**Exercise goal:**
Please give the entries again in full and exactly, without any picture.
*** Extracted entries Section Begins ***
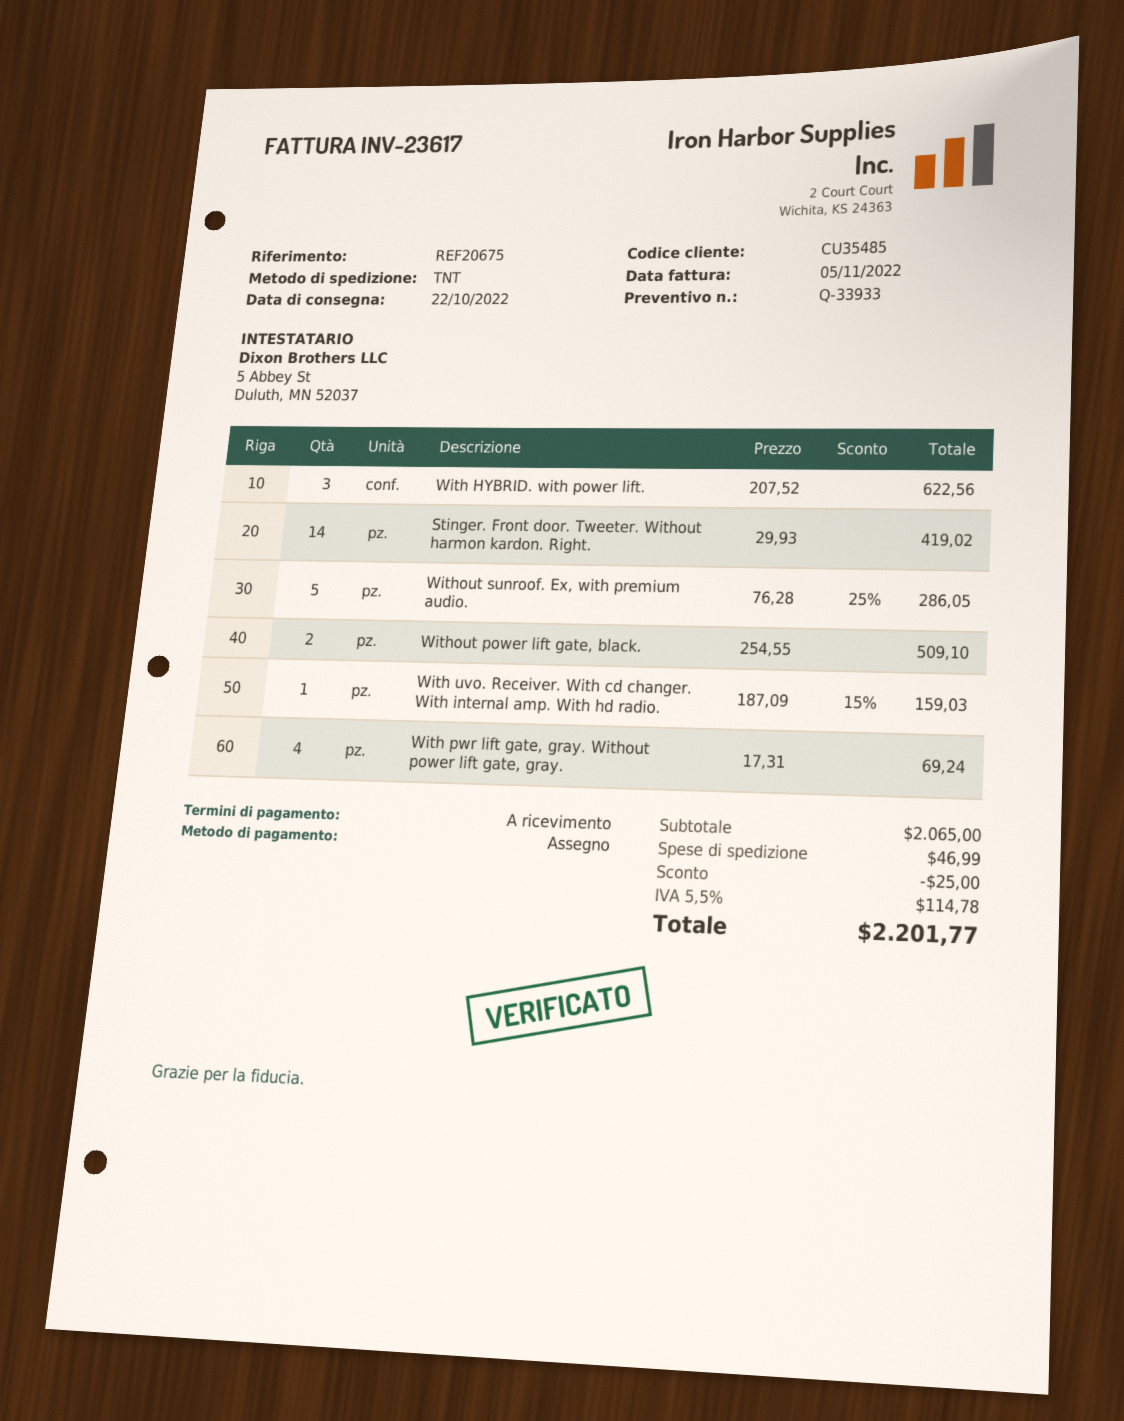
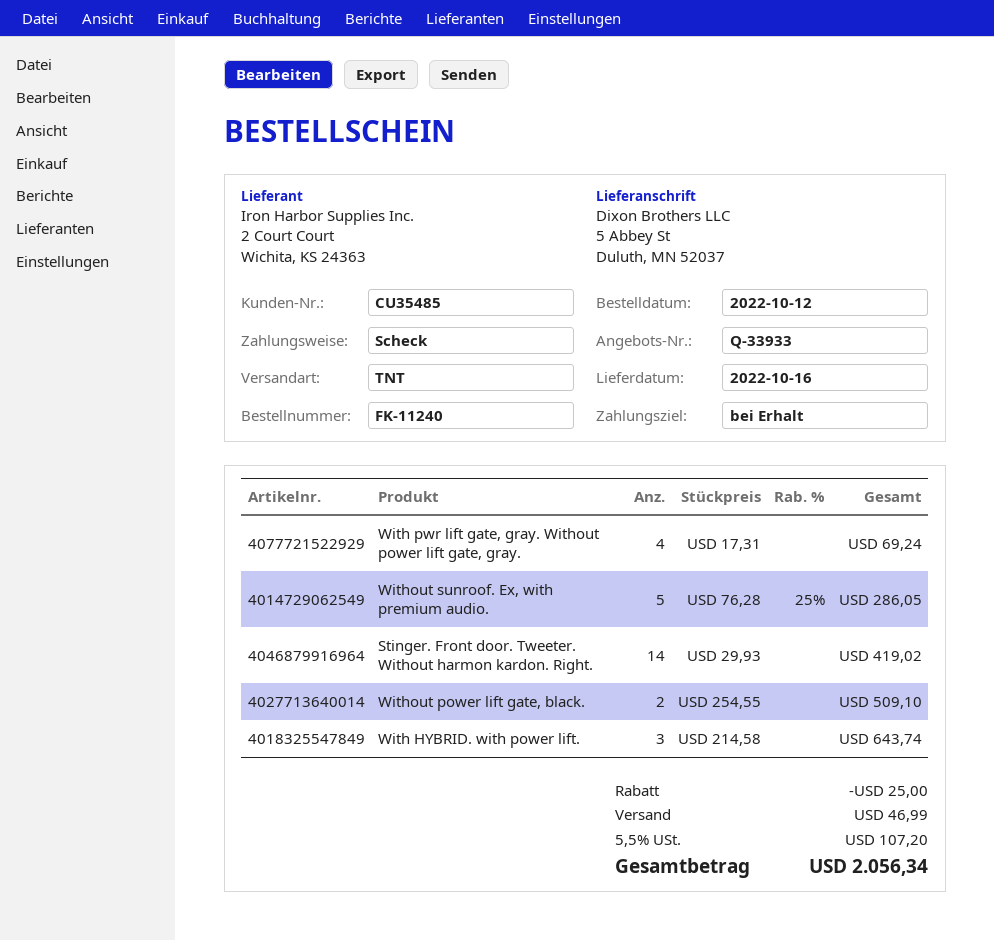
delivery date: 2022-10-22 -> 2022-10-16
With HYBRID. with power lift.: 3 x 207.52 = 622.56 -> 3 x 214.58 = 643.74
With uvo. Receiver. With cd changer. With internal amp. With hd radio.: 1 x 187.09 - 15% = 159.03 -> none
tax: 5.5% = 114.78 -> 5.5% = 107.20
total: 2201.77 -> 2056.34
*** Extracted entries Section Ends ***
**Result:**
delivery date: 2022-10-22 -> 2022-10-16
With HYBRID. with power lift.: 3 x 207.52 = 622.56 -> 3 x 214.58 = 643.74
With uvo. Receiver. With cd changer. With internal amp. With hd radio.: 1 x 187.09 - 15% = 159.03 -> none
tax: 5.5% = 114.78 -> 5.5% = 107.20
total: 2201.77 -> 2056.34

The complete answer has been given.